§ **What you are asked to do**
The material below contains a line with "[289,604,410,621] 385 |" and a line with "[289,786,410,803] 1,001 |". Copy exactly those two lines and all lines between them.

§ **Data in this exercise**
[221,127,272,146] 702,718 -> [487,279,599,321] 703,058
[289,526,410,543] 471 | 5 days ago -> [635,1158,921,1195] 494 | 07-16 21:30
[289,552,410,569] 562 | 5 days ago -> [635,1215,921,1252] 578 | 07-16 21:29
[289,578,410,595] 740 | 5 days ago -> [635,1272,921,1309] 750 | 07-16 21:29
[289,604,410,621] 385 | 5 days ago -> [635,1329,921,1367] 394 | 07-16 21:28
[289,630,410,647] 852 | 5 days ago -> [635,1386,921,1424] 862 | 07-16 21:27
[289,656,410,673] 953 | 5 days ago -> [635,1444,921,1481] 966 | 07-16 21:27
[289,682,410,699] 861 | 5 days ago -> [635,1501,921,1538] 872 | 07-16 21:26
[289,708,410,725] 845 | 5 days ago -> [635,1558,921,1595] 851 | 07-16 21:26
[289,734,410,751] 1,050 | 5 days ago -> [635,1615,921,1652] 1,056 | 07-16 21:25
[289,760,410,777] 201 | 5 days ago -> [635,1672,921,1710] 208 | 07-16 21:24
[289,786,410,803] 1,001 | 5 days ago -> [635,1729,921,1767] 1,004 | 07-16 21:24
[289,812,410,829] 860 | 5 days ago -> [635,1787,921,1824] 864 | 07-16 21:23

§ **The completed task**
[289,604,410,621] 385 | 5 days ago -> [635,1329,921,1367] 394 | 07-16 21:28
[289,630,410,647] 852 | 5 days ago -> [635,1386,921,1424] 862 | 07-16 21:27
[289,656,410,673] 953 | 5 days ago -> [635,1444,921,1481] 966 | 07-16 21:27
[289,682,410,699] 861 | 5 days ago -> [635,1501,921,1538] 872 | 07-16 21:26
[289,708,410,725] 845 | 5 days ago -> [635,1558,921,1595] 851 | 07-16 21:26
[289,734,410,751] 1,050 | 5 days ago -> [635,1615,921,1652] 1,056 | 07-16 21:25
[289,760,410,777] 201 | 5 days ago -> [635,1672,921,1710] 208 | 07-16 21:24
[289,786,410,803] 1,001 | 5 days ago -> [635,1729,921,1767] 1,004 | 07-16 21:24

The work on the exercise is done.